*** Excerpted records ***

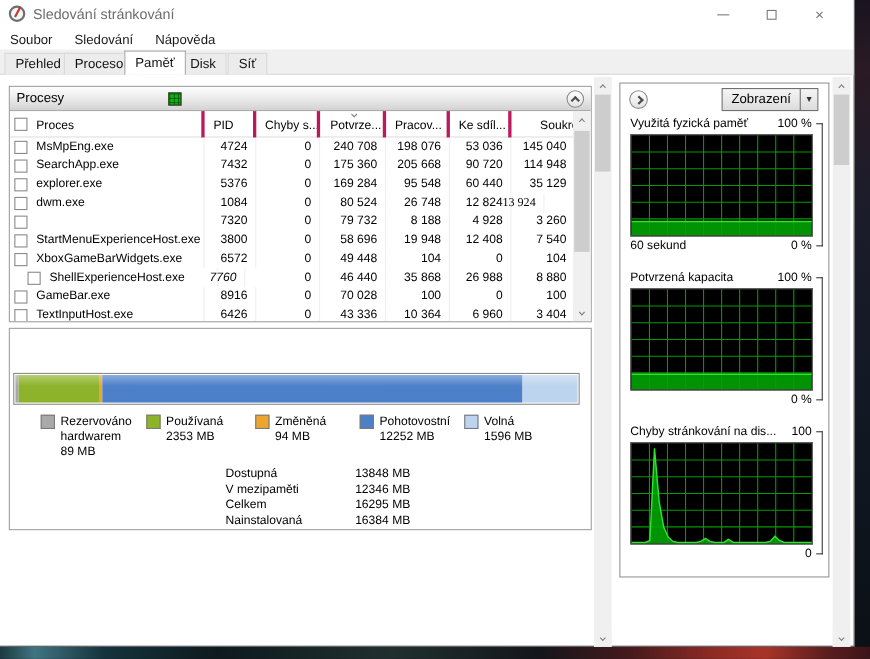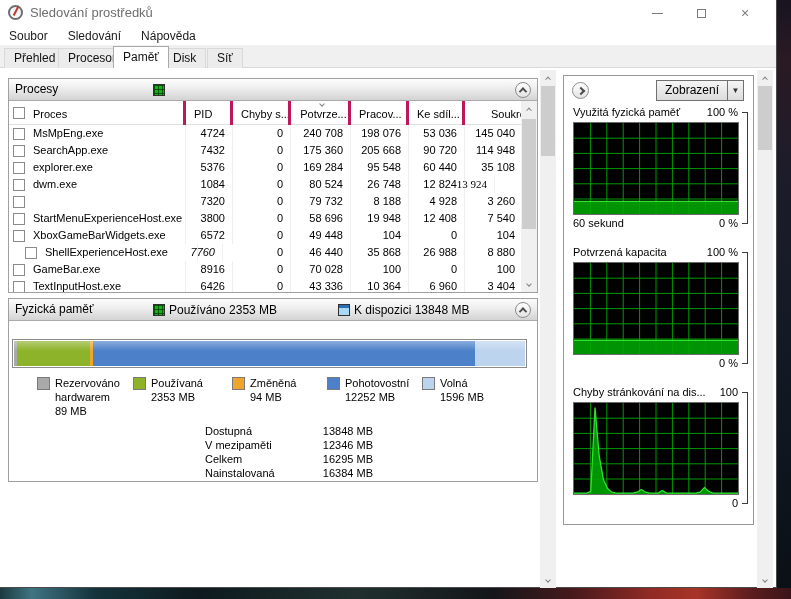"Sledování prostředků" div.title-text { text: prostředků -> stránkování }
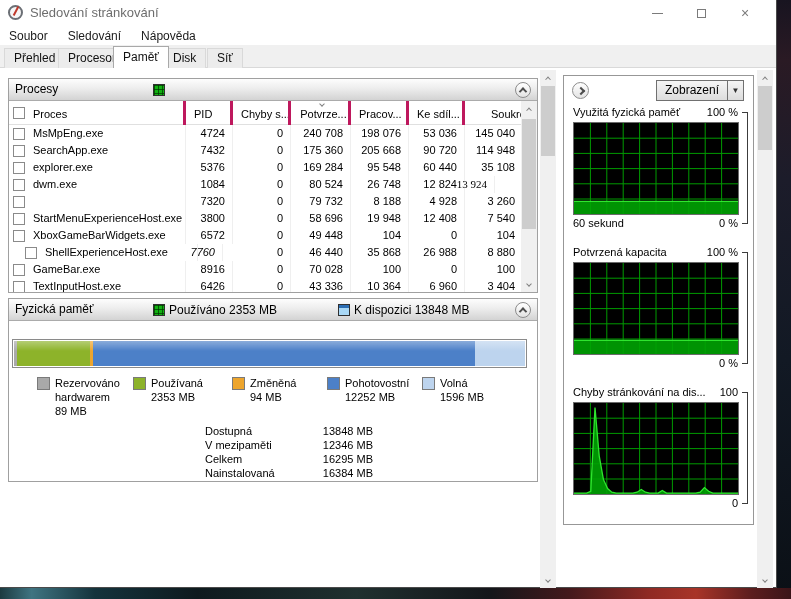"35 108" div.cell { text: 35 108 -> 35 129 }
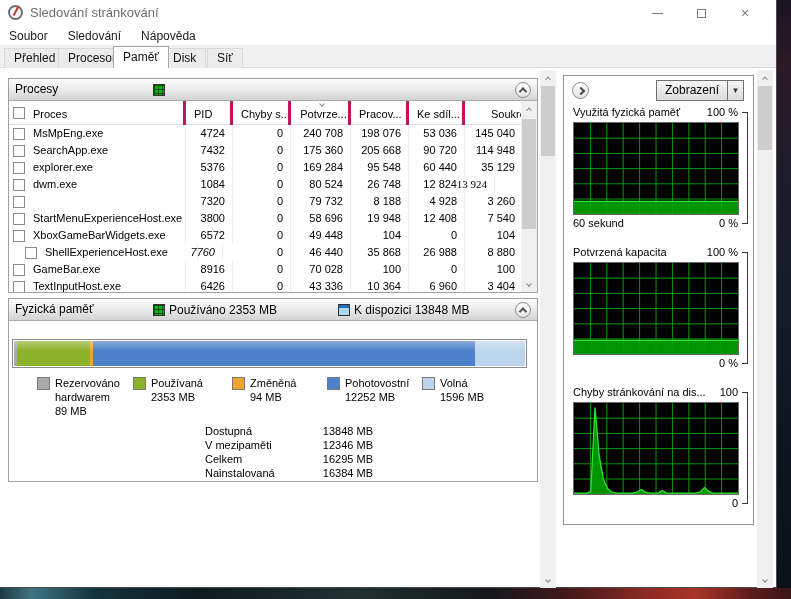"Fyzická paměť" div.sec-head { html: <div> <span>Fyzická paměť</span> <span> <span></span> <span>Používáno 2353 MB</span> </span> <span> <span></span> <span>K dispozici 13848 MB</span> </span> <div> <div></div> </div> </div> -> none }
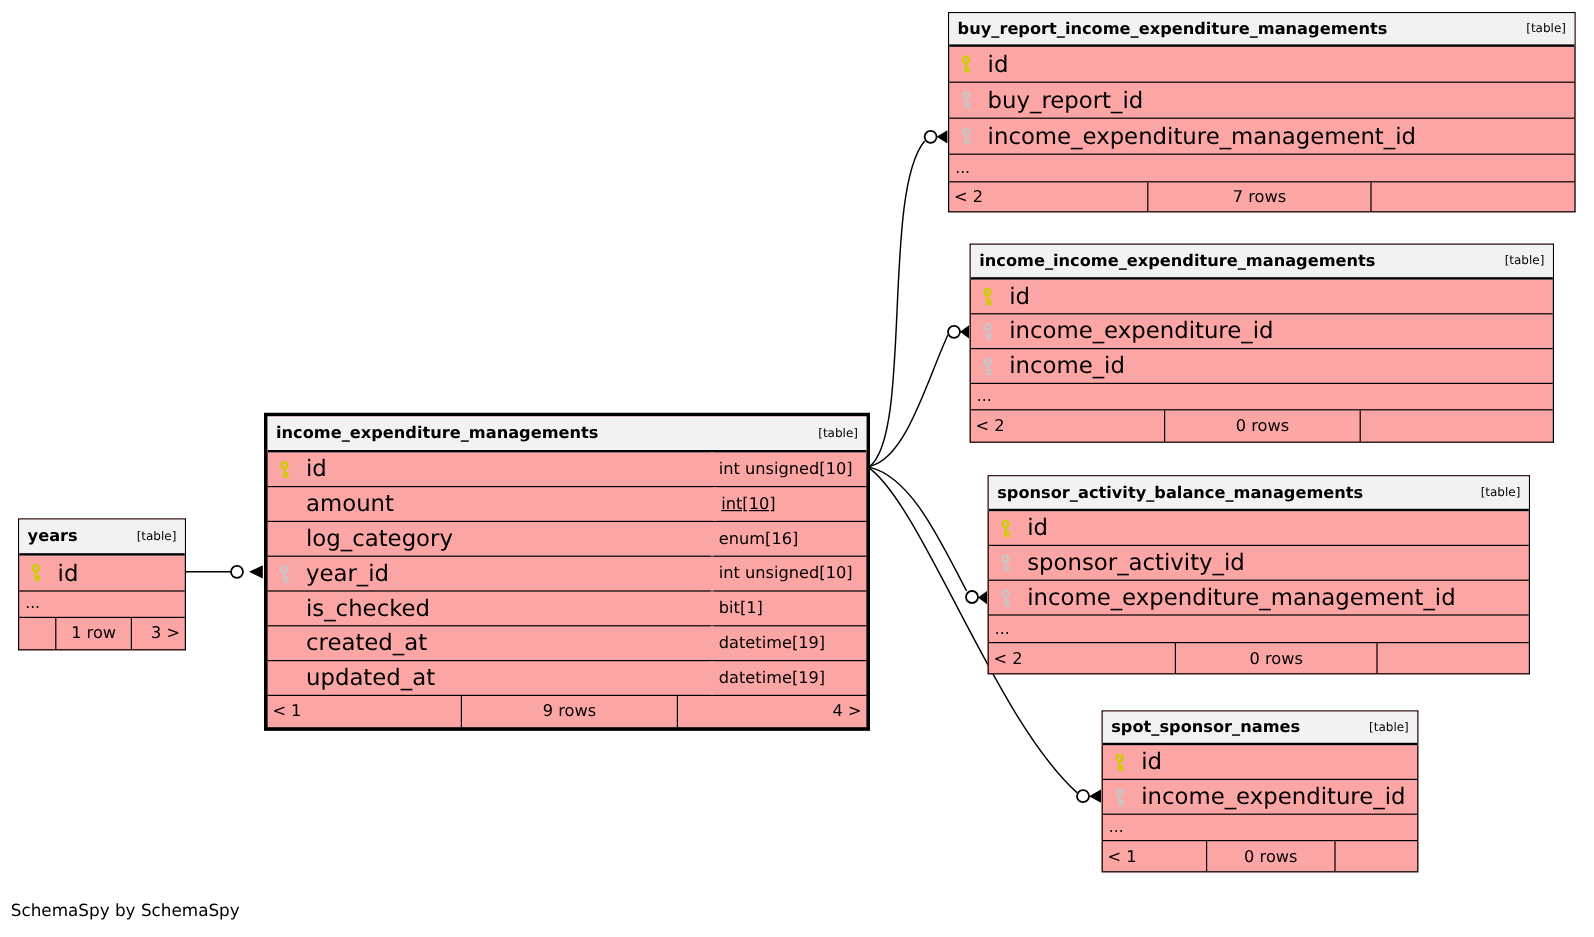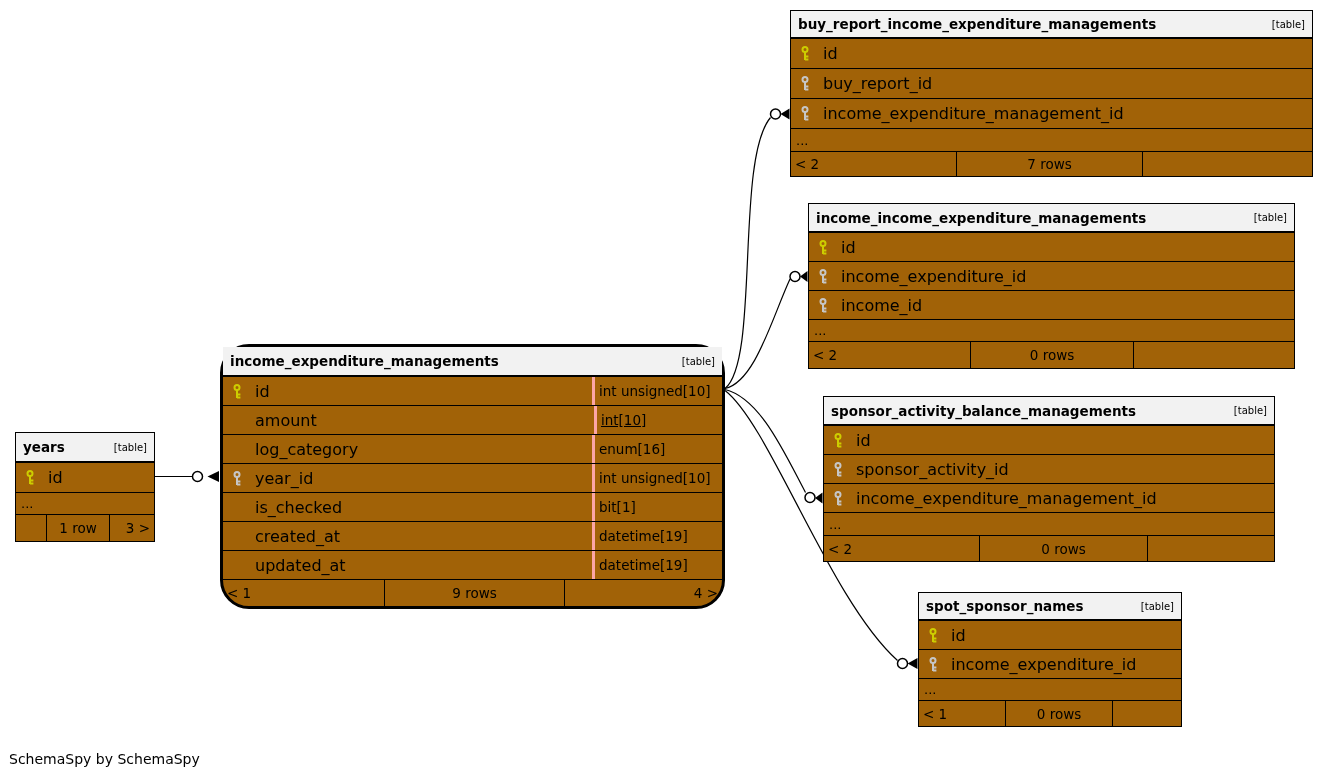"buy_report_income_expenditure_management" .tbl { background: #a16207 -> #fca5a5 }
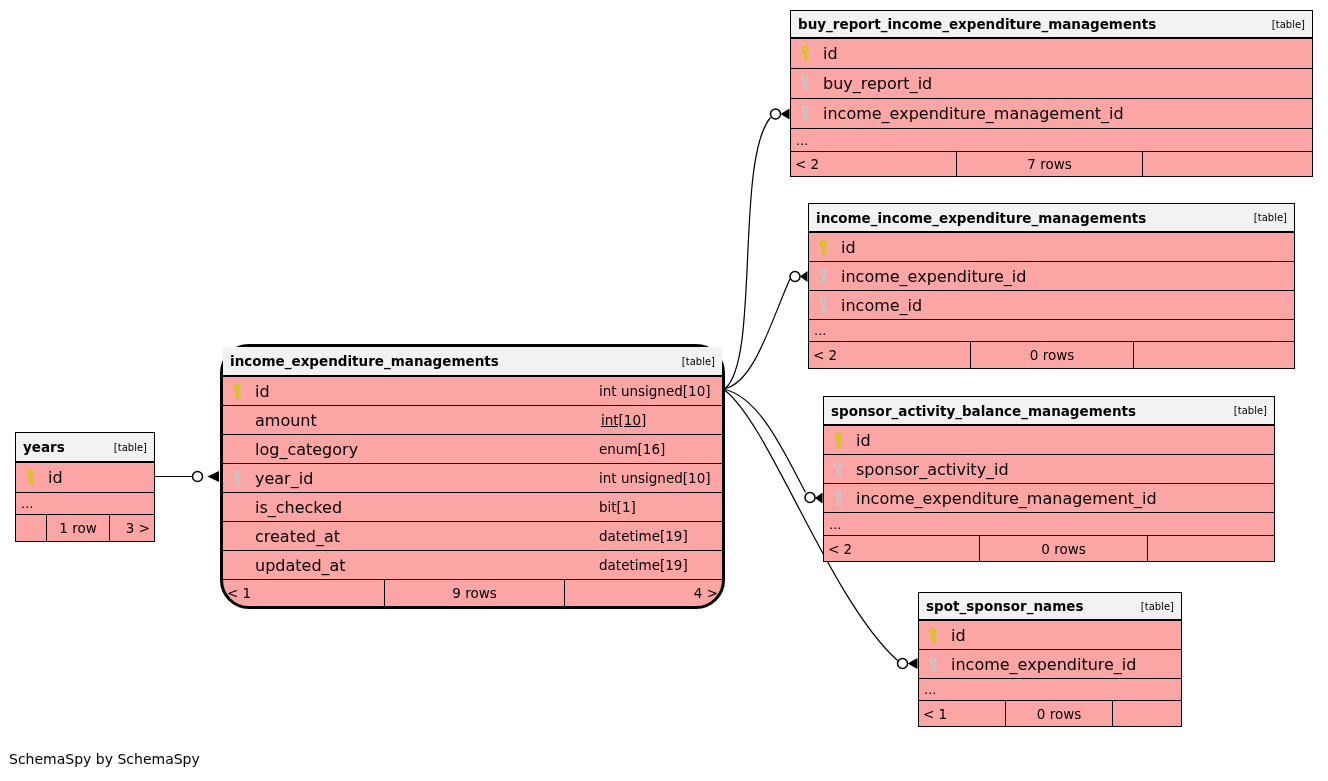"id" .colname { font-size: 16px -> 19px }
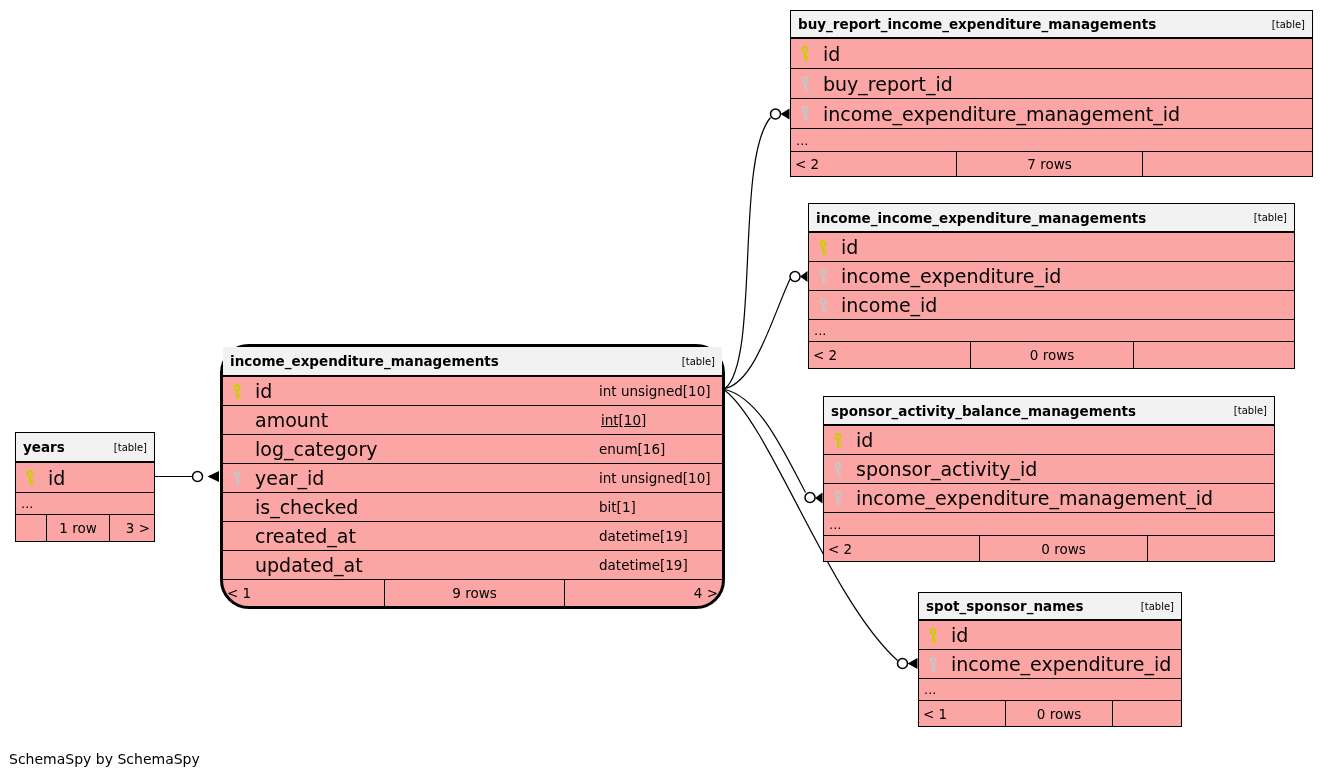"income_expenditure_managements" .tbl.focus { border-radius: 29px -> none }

***
*** Excerpted records ***

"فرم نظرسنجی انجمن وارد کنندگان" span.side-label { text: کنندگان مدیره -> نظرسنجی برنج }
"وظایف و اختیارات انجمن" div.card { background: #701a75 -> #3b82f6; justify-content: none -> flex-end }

***
*** Excerpted records ***

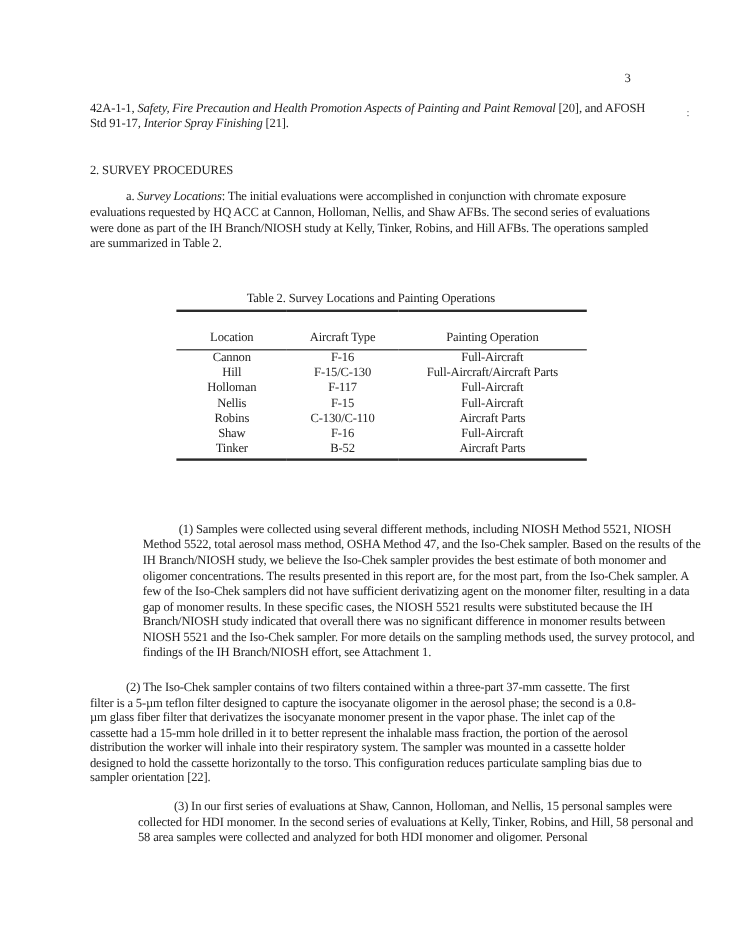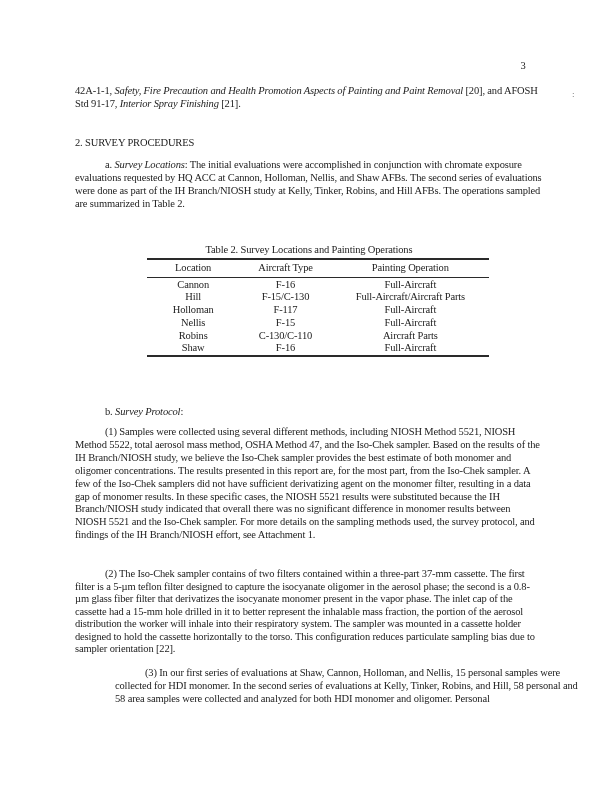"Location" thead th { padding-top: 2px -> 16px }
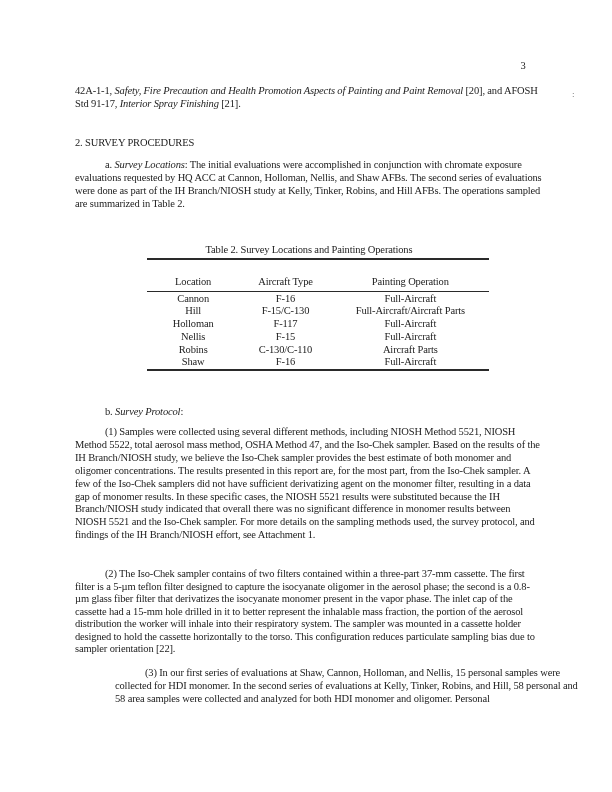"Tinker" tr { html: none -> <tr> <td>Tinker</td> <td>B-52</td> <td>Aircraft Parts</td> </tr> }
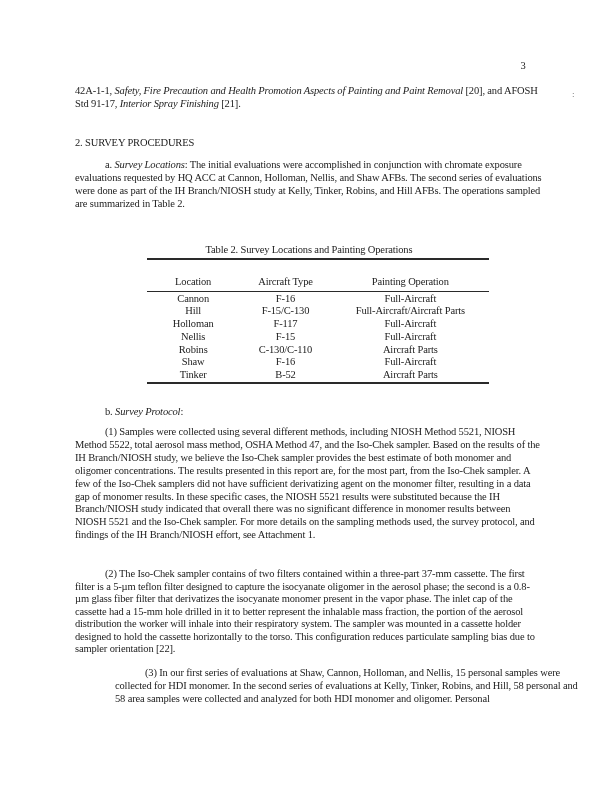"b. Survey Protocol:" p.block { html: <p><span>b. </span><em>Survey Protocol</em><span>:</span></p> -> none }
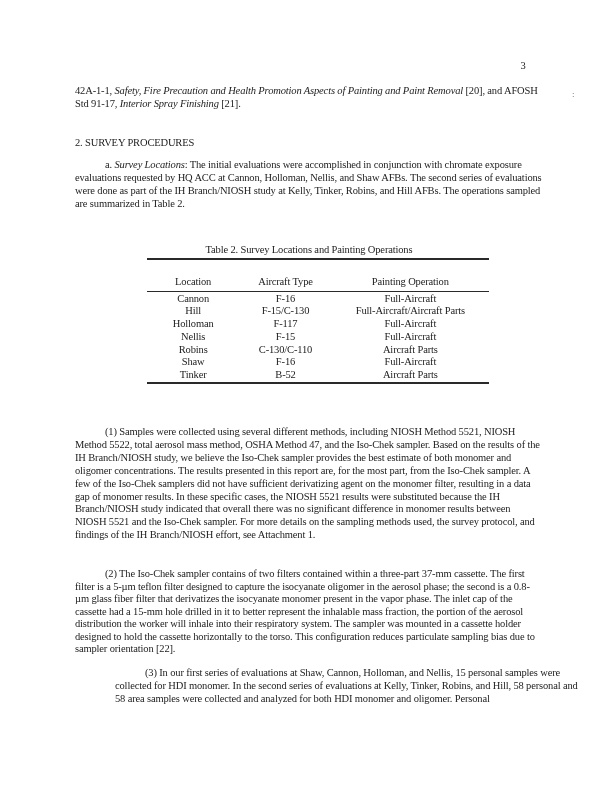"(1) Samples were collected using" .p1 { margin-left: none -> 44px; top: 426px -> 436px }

***

# Task requirements:
In the records above, find the line with "padding-top: 2px ->". Print exactly from there through the line with "Samples were collected", minus the pictures.

# Response to this task:
"Location" thead th { padding-top: 2px -> 16px }
"Tinker" tr { html: none -> <tr> <td>Tinker</td> <td>B-52</td> <td>Aircraft Parts</td> </tr> }
"b. Survey Protocol:" p.block { html: <p><span>b. </span><em>Survey Protocol</em><span>:</span></p> -> none }
"(1) Samples were collected using" .p1 { margin-left: none -> 44px; top: 426px -> 436px }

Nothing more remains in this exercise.